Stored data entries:
--- START ---
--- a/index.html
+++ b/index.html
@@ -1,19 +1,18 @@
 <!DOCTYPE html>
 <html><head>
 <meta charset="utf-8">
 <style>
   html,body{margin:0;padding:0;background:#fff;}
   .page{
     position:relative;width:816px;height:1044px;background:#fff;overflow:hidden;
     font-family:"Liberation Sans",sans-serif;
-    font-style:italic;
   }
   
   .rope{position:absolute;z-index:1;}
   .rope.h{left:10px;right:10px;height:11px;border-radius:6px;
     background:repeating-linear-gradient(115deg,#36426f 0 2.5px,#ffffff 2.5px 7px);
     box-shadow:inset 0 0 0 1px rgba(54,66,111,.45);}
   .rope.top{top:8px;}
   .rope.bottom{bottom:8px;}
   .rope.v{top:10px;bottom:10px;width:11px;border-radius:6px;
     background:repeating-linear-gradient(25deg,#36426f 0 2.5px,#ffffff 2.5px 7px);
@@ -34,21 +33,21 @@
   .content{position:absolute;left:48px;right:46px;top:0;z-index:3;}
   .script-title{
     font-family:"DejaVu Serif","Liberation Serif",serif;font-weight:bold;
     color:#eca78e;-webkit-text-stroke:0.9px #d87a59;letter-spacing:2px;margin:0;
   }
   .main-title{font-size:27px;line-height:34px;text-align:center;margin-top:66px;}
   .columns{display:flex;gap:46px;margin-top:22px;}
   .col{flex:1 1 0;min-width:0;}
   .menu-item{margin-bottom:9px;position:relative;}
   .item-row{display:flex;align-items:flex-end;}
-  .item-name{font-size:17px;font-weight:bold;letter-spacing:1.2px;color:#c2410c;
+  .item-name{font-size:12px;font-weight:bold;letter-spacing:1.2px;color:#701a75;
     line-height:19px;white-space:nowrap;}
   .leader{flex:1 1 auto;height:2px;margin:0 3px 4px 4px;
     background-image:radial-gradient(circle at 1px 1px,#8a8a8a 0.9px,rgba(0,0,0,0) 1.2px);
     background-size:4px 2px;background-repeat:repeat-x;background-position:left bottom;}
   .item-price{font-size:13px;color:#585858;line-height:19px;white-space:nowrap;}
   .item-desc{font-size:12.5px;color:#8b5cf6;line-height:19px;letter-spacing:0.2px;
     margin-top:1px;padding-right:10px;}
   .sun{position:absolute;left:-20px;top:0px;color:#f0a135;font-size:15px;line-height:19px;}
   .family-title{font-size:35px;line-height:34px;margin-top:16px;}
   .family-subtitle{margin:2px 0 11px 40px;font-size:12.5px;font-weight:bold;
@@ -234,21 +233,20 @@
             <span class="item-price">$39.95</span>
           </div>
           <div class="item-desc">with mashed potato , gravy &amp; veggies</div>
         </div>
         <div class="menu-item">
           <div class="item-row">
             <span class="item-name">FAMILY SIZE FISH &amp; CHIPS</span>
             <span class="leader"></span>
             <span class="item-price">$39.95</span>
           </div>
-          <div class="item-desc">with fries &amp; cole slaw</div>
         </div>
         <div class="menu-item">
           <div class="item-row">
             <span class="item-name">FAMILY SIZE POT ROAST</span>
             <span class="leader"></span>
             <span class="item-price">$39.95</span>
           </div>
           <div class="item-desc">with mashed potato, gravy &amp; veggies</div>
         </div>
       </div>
--- END ---
--- START ---
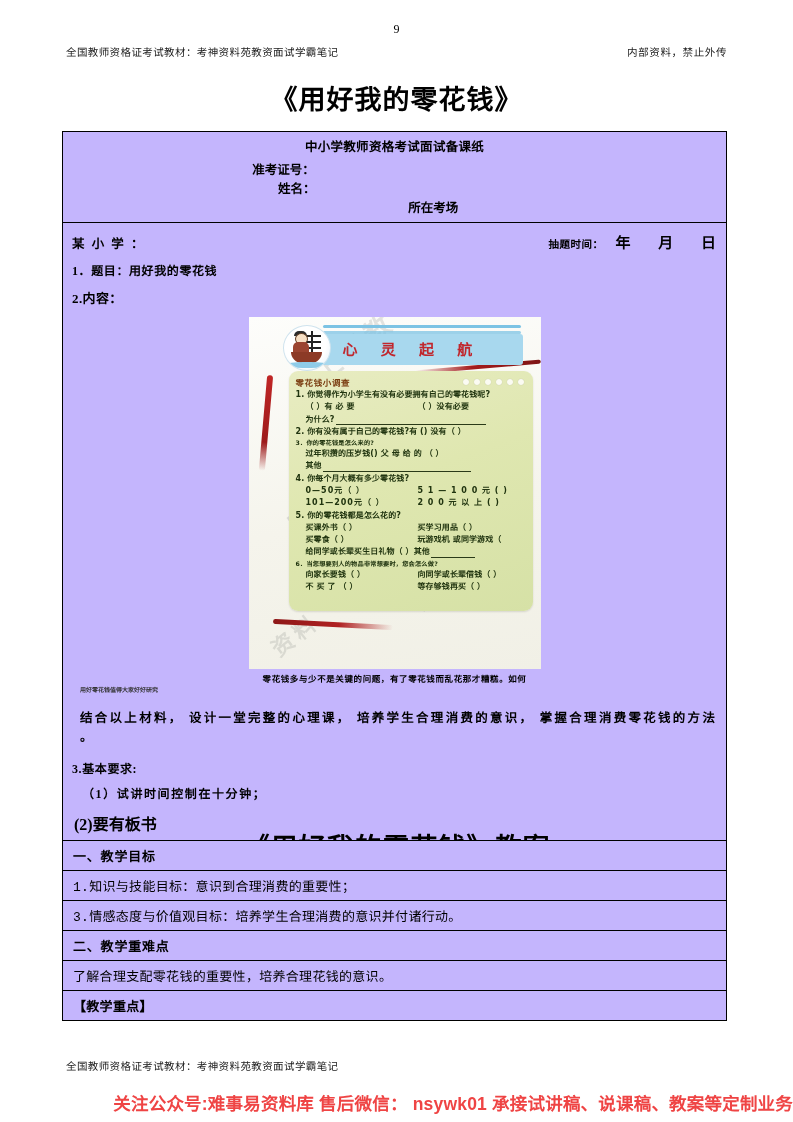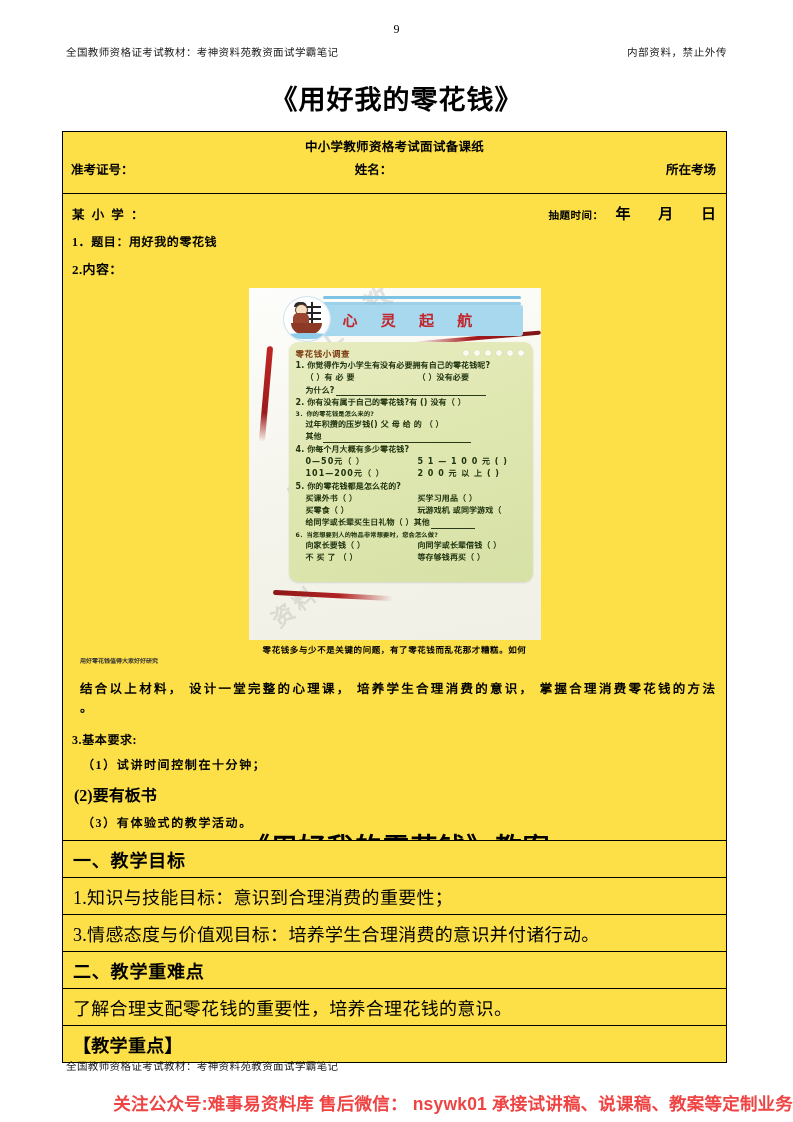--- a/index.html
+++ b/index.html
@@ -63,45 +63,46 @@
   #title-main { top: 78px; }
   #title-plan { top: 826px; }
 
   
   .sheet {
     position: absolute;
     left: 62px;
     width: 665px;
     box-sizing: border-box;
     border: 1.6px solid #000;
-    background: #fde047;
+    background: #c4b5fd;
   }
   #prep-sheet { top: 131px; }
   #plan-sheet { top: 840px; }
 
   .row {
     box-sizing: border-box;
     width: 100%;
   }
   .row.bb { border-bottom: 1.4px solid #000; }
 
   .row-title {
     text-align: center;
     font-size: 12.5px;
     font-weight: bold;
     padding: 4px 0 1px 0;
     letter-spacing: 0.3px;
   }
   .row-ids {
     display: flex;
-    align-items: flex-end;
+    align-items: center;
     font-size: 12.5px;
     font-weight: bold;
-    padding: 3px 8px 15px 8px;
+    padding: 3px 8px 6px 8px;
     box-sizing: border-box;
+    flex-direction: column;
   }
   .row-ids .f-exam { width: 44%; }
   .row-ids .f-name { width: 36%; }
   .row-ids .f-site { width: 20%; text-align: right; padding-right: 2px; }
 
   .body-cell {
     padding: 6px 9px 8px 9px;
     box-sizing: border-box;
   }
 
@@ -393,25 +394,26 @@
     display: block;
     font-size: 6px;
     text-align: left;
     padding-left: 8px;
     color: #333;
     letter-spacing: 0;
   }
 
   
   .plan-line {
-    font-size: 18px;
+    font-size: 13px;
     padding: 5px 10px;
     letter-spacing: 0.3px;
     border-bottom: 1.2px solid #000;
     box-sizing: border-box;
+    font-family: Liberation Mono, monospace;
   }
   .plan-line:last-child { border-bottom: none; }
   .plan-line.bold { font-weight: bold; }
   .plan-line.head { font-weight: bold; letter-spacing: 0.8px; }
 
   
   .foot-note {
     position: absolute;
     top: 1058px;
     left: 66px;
--- END ---
• _YOUR OBJECTIVE_:
Take every line above that includes "text" and list it.

• _FINAL ANSWER_:
     color:#eca78e;-webkit-text-stroke:0.9px #d87a59;letter-spacing:2px;margin:0;
   .main-title{font-size:27px;line-height:34px;text-align:center;margin-top:66px;}
     text-align: center;
   .row-ids .f-site { width: 20%; text-align: right; padding-right: 2px; }
     text-align: left;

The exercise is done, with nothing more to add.